EKBIS.CO, JAKARTA -- Harga daging ayam dan telur ayam diprediksi akan kembali normal di angka Rp 24 ribu per kilogram (kg). Kenaikan yang terjadi saat ini bukan karena adanya masalah jagung sebagai bahan baku pakan ternak.
"Saya kira harga telur akan segera turun karena masalah jagung sudah terselesaikan di peternak layer dengan harga Rp 4 ribu per kg," ujar Direktur Jenderal Peternakan dan Kesehatan Hewan Kementerian Pertanian I Ketut Diarmita dalam acara Bicang Asik Pertanian Indonesia (Bakpia) di Gedung Pusat Informasi Agribisnis (PIA) Kementan, Selasa (8/1).
Ia menjelaskan, impor jagung sesuai keputusan Rakortas sebesar 100 ribu ton akan 100 persen masuk pada bulan ini. Pengiriman dilakukan bertahap guna menjaga para petani jagung.
Pemerintah tidak ingin membuat petani jagung kecewa dengan masuknya jagung impor saat panen.
Terkait dengan harga yang naik tersebut, diakui Ketut dipengaruhi oleh permintaan yang biasanya terjadi pada bulan tertentu seperti Desember yang bertepatan dengan Natal dan Tahun Baru. "Tergantung dari bulan permintaan yang sepi atau ramai. Itu mekanisme pasar yang jalan," ujar dia.
Apalagi, sambung dia, telur merupakan benda yang tidak bisa disimpan lebih dari sepekan. Itu artinya penyebab kenaikan harga bukan karena rendahnya produksi daging ayam maupun telur ayam.
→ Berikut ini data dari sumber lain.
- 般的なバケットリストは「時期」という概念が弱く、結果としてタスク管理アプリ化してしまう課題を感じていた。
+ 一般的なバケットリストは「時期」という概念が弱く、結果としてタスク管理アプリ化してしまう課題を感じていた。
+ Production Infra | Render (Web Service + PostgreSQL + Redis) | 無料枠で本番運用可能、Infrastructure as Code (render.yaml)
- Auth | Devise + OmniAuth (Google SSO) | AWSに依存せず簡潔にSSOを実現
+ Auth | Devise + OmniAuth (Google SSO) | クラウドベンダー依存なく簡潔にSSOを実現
Selama lima tahun terakhir bahkan terjadi peningkatan unggas rata-rata di atas lima persen khususnya untuk ayam ras pedaging dan ras petelur. Peningkatan ini dipengaruhi oleh besarnya investasi di bidang perunggasan sebesar 70 sampai 80 persen dari total investasi sub sektor peternakan.
Ia menambahkan, sejak 2018 telah melakukan terobosan peningkatan ekspor ke beberapa negara untuk unggas, di antaranya ke Myanmar, Papua Nugini dan Jepang. Pada 2018, pemerintah juga sudah melakukan ekspor daging ayam olahan, day old chick (DOC) atau anak ayam umur sehari dan pakan ternak.
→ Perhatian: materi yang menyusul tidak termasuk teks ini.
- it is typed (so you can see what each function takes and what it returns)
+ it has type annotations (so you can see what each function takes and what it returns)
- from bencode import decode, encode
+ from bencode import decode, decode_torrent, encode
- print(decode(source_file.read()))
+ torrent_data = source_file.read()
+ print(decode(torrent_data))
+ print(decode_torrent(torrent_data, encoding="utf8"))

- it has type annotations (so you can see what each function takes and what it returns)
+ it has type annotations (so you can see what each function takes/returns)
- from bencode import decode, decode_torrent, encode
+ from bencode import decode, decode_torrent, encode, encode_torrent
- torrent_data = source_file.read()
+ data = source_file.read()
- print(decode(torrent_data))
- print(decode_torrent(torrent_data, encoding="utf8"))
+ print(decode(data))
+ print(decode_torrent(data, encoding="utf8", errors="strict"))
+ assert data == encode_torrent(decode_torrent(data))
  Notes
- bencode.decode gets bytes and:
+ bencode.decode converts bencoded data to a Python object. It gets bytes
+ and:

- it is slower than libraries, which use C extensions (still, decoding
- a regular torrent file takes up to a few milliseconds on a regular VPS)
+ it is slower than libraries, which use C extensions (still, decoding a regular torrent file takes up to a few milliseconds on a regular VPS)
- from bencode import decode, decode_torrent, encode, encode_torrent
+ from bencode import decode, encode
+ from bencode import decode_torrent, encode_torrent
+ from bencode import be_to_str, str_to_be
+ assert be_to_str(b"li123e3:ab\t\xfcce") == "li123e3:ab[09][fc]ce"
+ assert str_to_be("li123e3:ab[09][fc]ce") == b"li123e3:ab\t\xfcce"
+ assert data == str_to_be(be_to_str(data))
Selain itu, Kementan memanfaatkan potensi ekspor ke negara ASEAN dan Timur Tengah, terutama komoditas kambing dan domba. Indonesia pun sukses melakukan ekspor perdana ke Malaysia sebanyak 2.500 ekor kambing dan domba.
Peluang pasar untuk komoditas peternakan di pasar global masih sangat terbuka. Adanya permintaan dari negara di daerah Timur Tengah dan negara lain di kawasan Asia sangat berpotensi untuk dilakukan penjajakan.
Halal menjadi keunggulan Indonesia yang juga dapat menjadi daya tarik tersendiri untuk ekspor produk peternakan ke negara dengan penduduk mayoritas muslim lainnya. "Termasuk dukungan terhadap pengembangan pariwisata halal yang secara internasional mulai berkembang pesat dewasa ini," kata dia.
Namun masalah kesehatan hewan, serta mutu dan keamanan produk hewan menjadi isu penting dalam perdagangan internasional dan seringkali menjadi hambatan dalam menembus pasar global. Untuk memanfaatkan peluang ekspor, perlu adanya dukungan dari seluruh stakeholder terkait, terutama dalam penerapan standar-standar internasional mulai dari hulu ke hilir untuk peningkatan nilai tambah dan daya saing.
Status kesehatan hewan diakui Ketut menjadi kunci utama untuk membuka peluang ekspor ke negara lain. Kementan melalui berbagai kesempatan internasional maupun regional, secara konsisten mengembangkan dan memastikan updatenya informasi terkait jaminan kesehatan hewan, serta mutu dan keamanan pangan untuk produk yang akan di ekspor guna menembus dan memperlancar hambatan/barier lalu lintas perdagangan.
Ditjen PKH terus menerus berusaha untuk membangun kompartemen-kompartemen AI dari penerapan sistem biosecurity, yang awalnya hanya 49 titik, saat ini sudah berkembang menjadi 165 titik dan 18 titik masih dalam proses sertifikasi. Kementan terus mendesain kegiatan tersebut agar peternak lokal dapat menerapkannya.
"Karena kompartemen-kompartemen yang dibangun oleh Indonesia ini dapat diakui oleh negara lain, dengan terbentuknya kompartemen-kompartemen, maka Indonesia dapat ekspor, terus ekspor dan ekspor lagi," lanjut dia.